Nothing but the lines from the one with "font-size: 14px ->" through the end of the listing should be reproduced, each exactly and with pictures omitted.

======== WORKING DATA

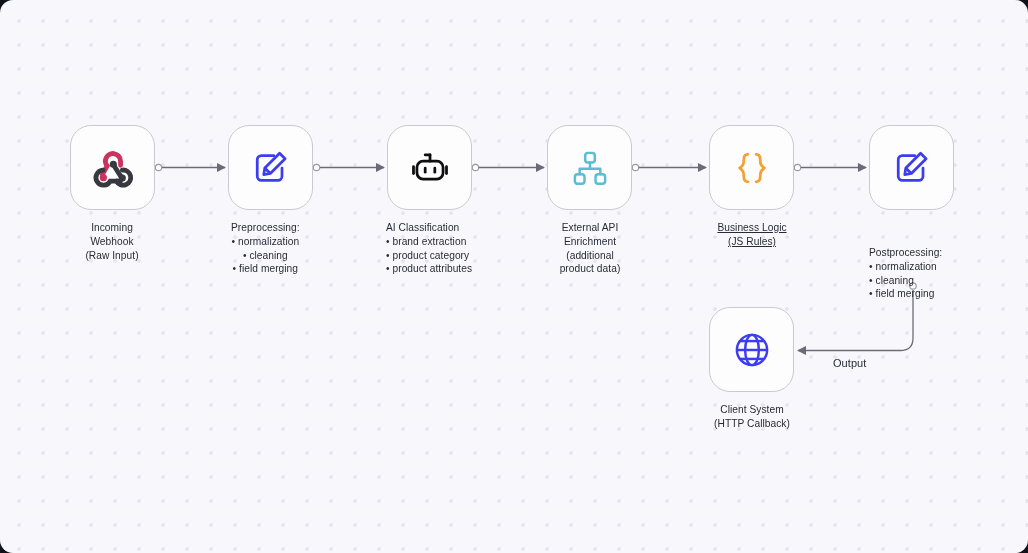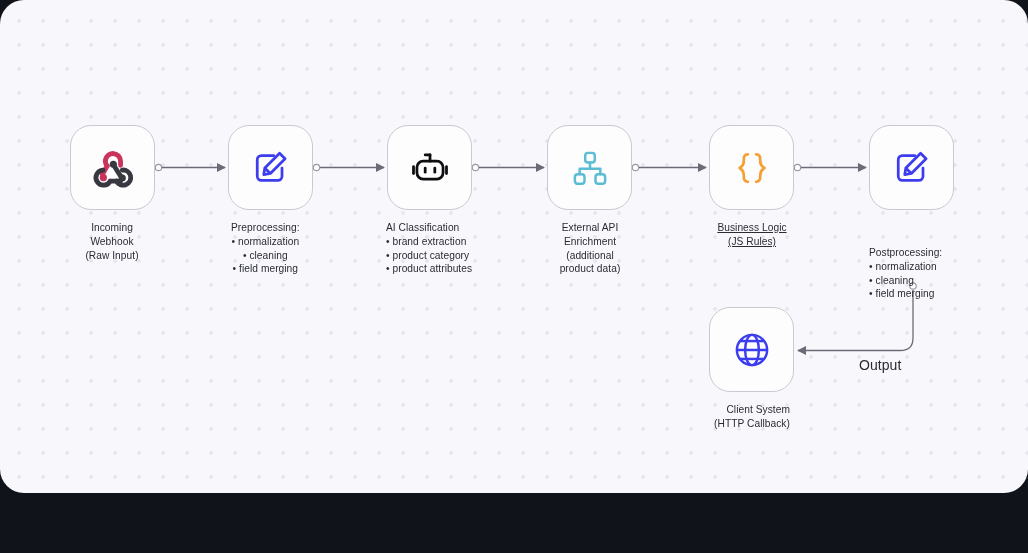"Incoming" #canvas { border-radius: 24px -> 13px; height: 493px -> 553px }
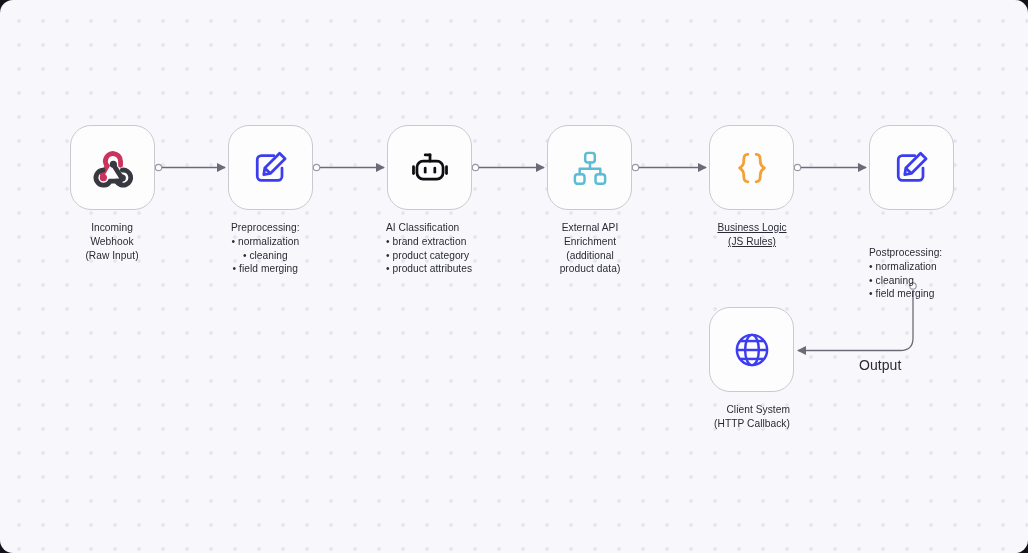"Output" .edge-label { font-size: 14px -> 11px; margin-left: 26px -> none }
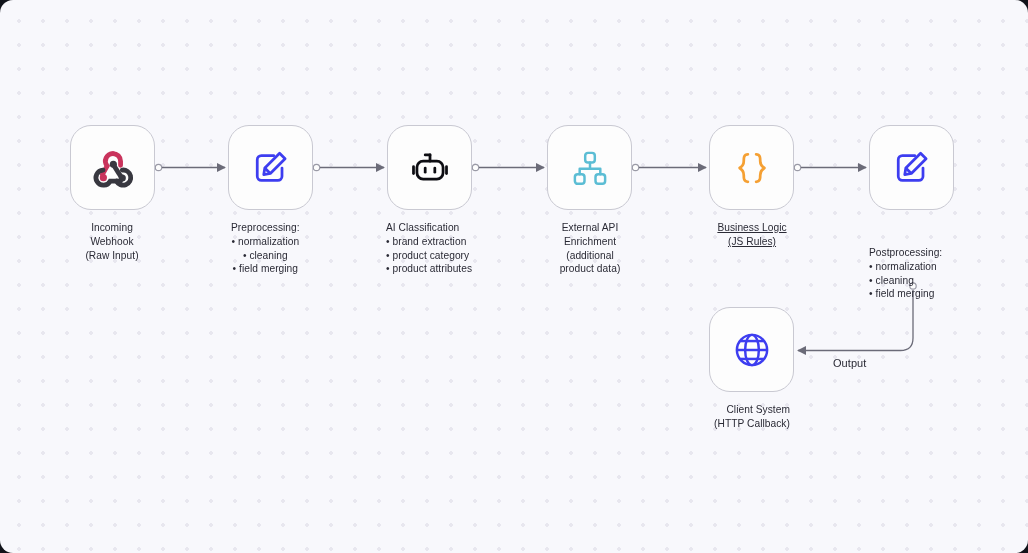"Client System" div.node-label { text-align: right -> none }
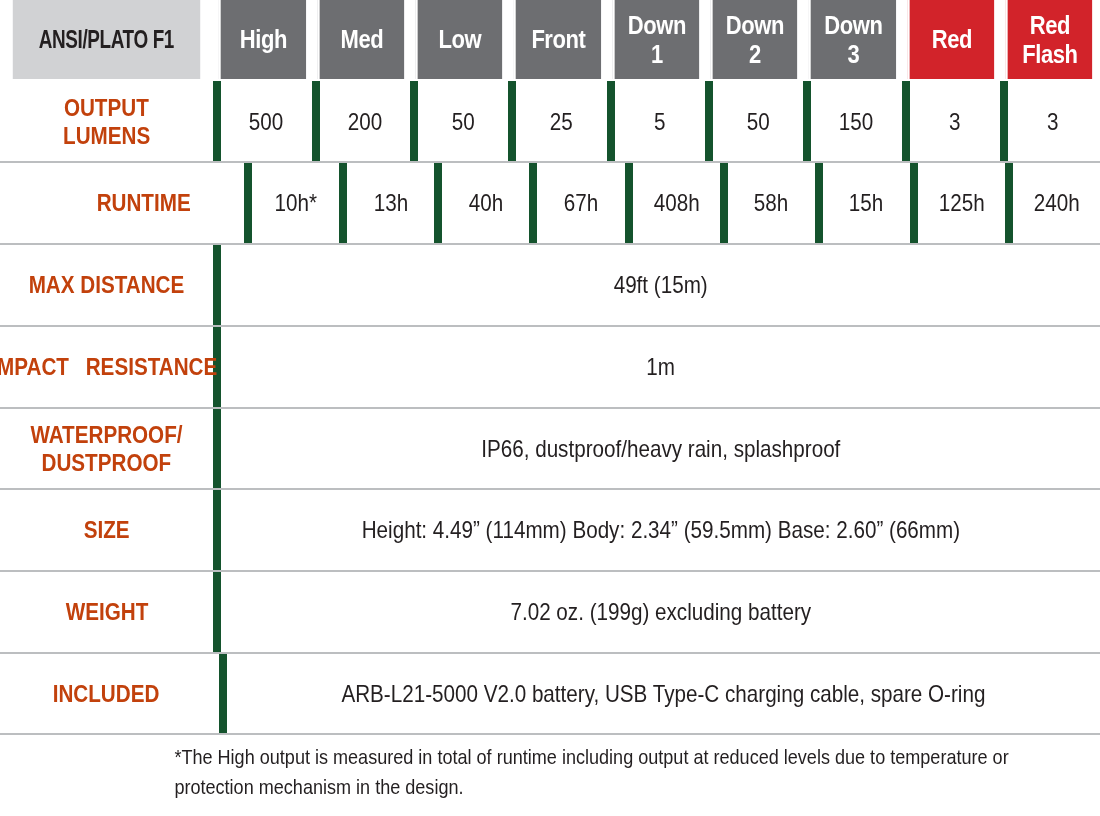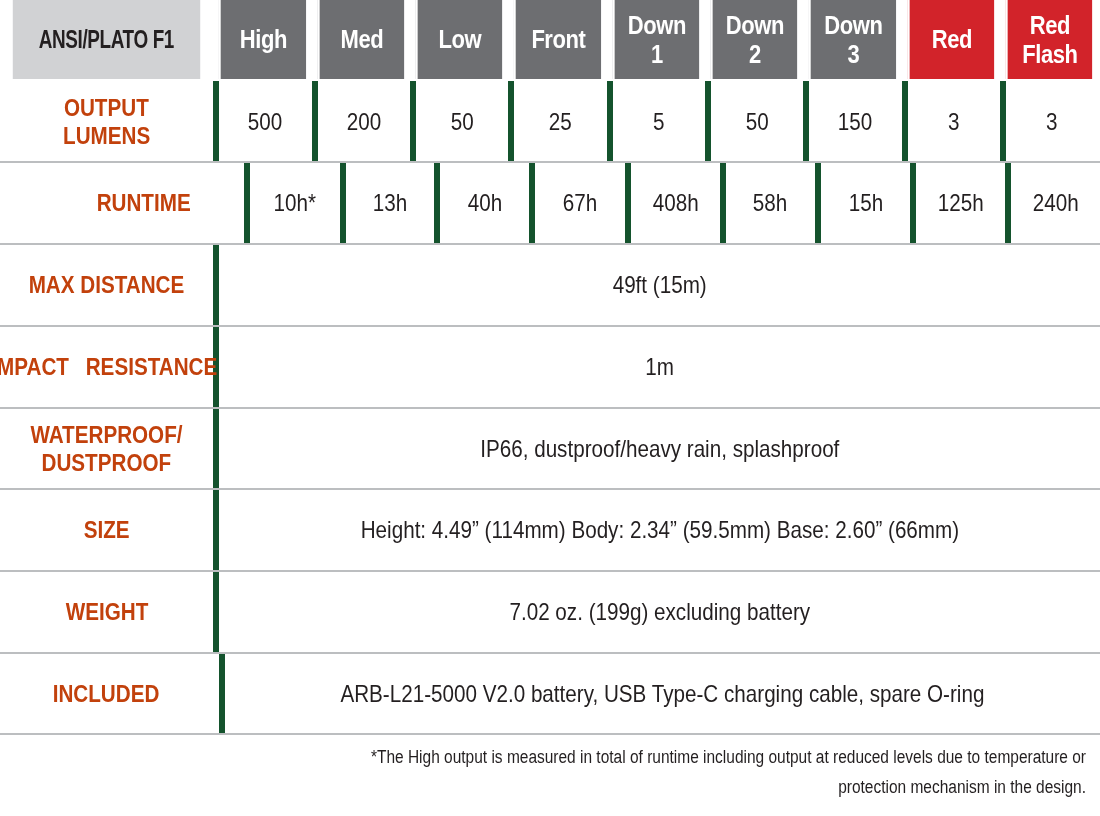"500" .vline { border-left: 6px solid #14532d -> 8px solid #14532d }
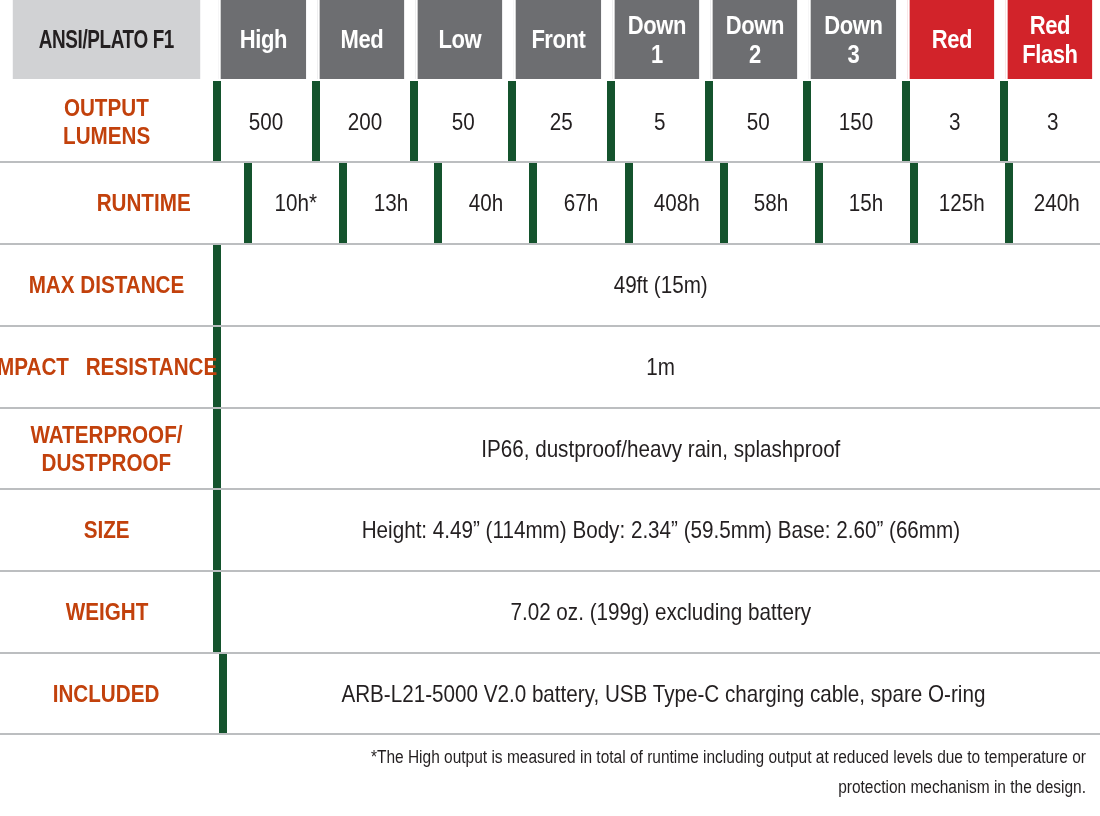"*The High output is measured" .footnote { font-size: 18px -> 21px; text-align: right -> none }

================

#### WRITTEN RESPONSE
"Output" .edge-label { font-size: 14px -> 11px; margin-left: 26px -> none }
"Client System" div.node-label { text-align: right -> none }
"500" .vline { border-left: 6px solid #14532d -> 8px solid #14532d }
"*The High output is measured" .footnote { font-size: 18px -> 21px; text-align: right -> none }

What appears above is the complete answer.